You are developing locally? Can you create a repo? Then I can run it and figure it out.

Looking here and here, it looks like pause is being called before play is done loading.

Is this happening when you run the app in general or when the test suite is running?

Here’s the repo: https://github.com/anthonyzamarro/fcc-drum-machine

The error only occurs when the test suite is running. I noticed in the test suite, there is a call to pause the element, so maybe this has something to do with it? I noticed it in the code you posted above.

I’m hosting the app on Github Pages as well. When you run the tests the promise error occurs. You can check it out here: https://anthonyzamarro.github.io/fcc-drum-machine/

OK, I’ll try to find some time for it tonight. Unless someone else wants to beat me to it.

Yeah, I downloaded your repo and ran it and didn’t get those errors. I ran my old drum machine and noticed some errors for the test too, just different ones.

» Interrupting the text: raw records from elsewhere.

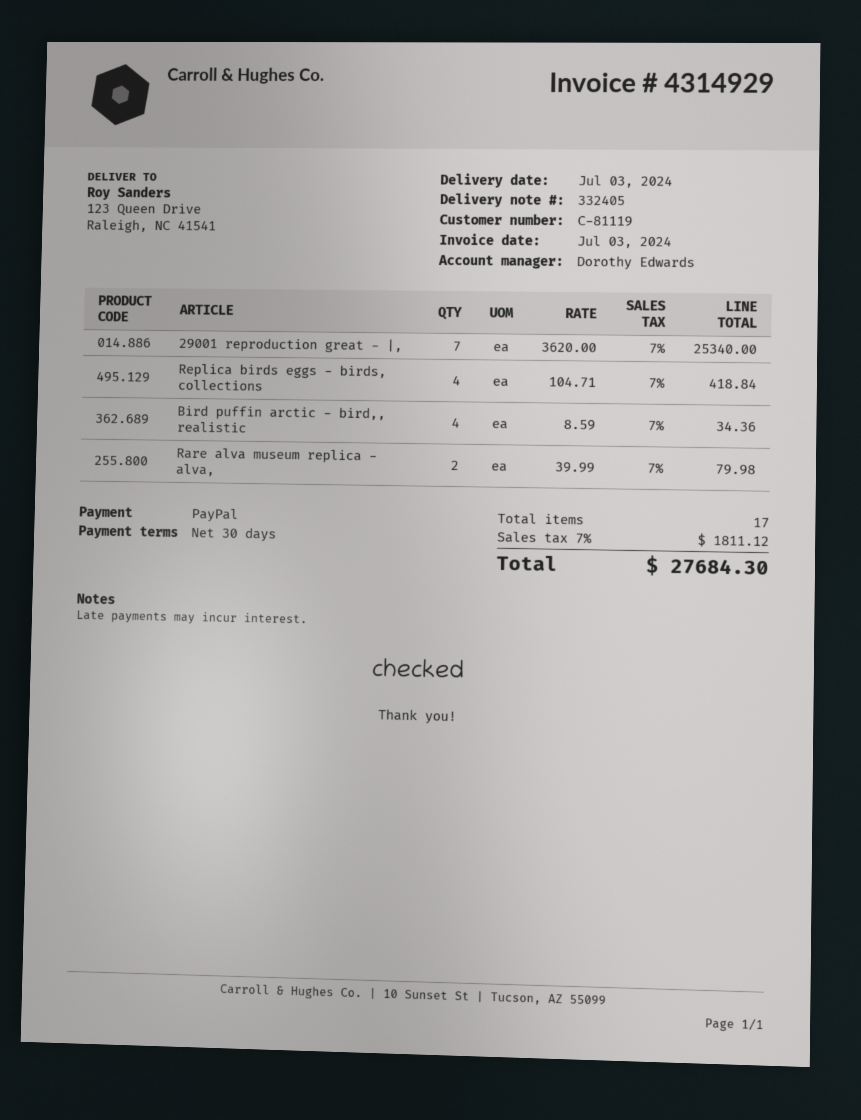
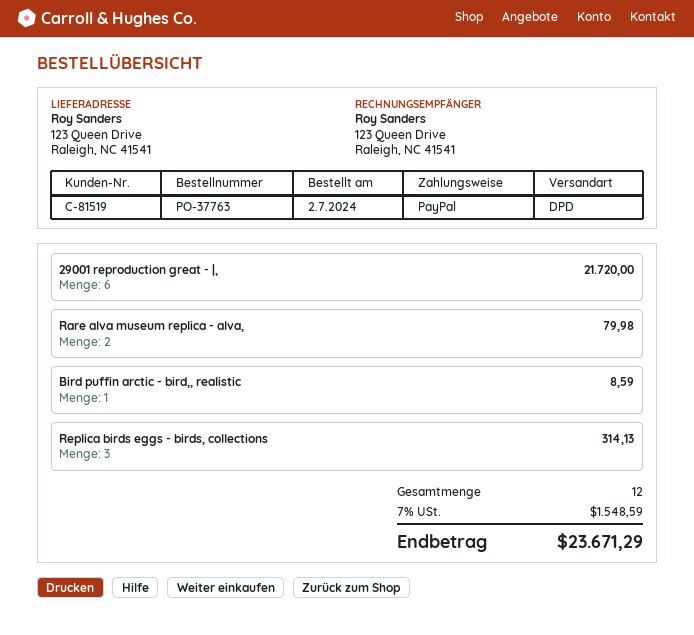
customer number: C-81119 -> C-81519
29001 reproduction great - |,: 7 for 25340.00 -> 6 for 21720.00
Replica birds eggs - birds, collections: 4 for 418.84 -> 3 for 314.13
Bird puffin arctic - bird,, realistic: 4 for 34.36 -> 1 for 8.59
total quantity: 17 -> 12
tax: 7% = 1811.12 -> 7% = 1548.59
total: 27684.30 -> 23671.29

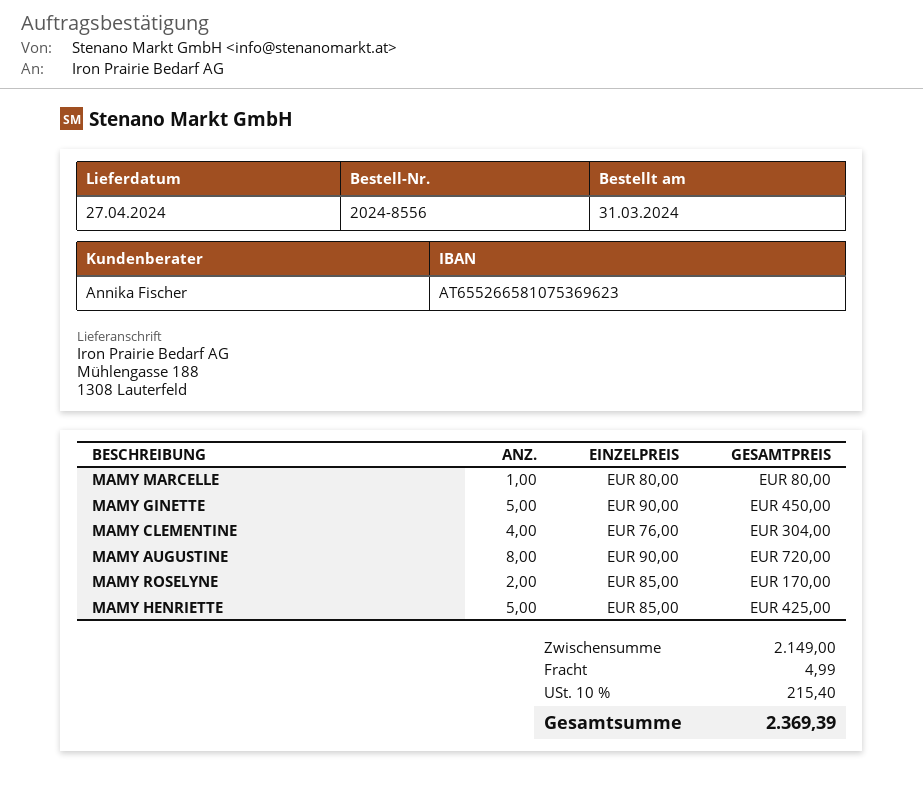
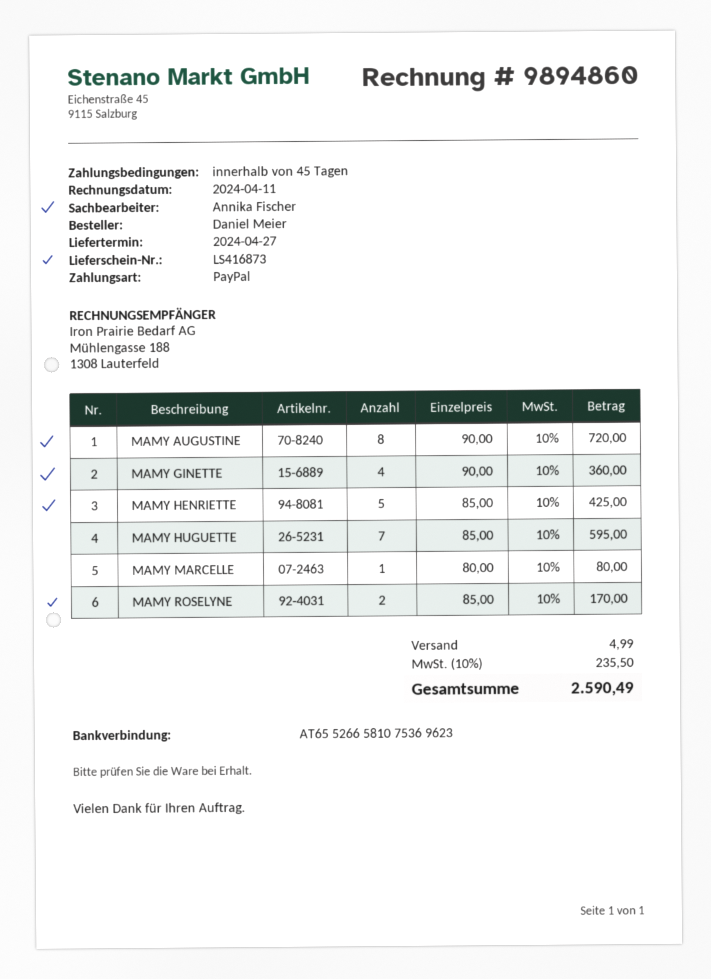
MAMY GINETTE: 5 x 90.00 = 450.00 -> 4 x 90.00 = 360.00
MAMY CLEMENTINE: 4 x 76.00 = 304.00 -> none
MAMY HUGUETTE: none -> 7 x 85.00 = 595.00
tax: 10% = 215.40 -> 10% = 235.50
total: 2369.39 -> 2590.49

I think your code is fine and it’s the test that is a problem. These lines:

          __triggerEvent(/* ... */);
          assert.isFalse(/* ... */);
          el.pause();

This is the trigger code:

    function __triggerEvent(el, eventType, keyCode) {
      const eventObj = document.createEventObject
        ? document.createEventObject()
        : document.createEvent('Events');
      if (eventObj.initEvent) {
        eventObj.initEvent(eventType, true, true);
      }
      if (keyCode) {
        eventObj.keyCode = keyCode;
        eventObj.which = keyCode;
        eventObj.key = String.fromCharCode(keyCode);
      }
      /* eslint no-unused-expressions: ["error", { "allowTernary": true }] */
      el.dispatchEvent
        ? el.dispatchEvent(eventObj)
        : el.fireEvent('on' + eventType, eventObj);
    }

Notice that there is nothing to handle async anywhere - no callbacks, no promises, not async/await. They’re triggering the event and praying that it gets set up before the pause gets called. I’m not an expert here, but that seems like bad writing to me. Anytime you are dealing with anything outside the immediate browser, you are dealing with async, whether it’s getting json data from the other side of the planet or firing off the sound card. Ideally something to handle the async is needed, or even a small delay would probably work for testing purposes here.

Don’t sweat it - move one. Good job.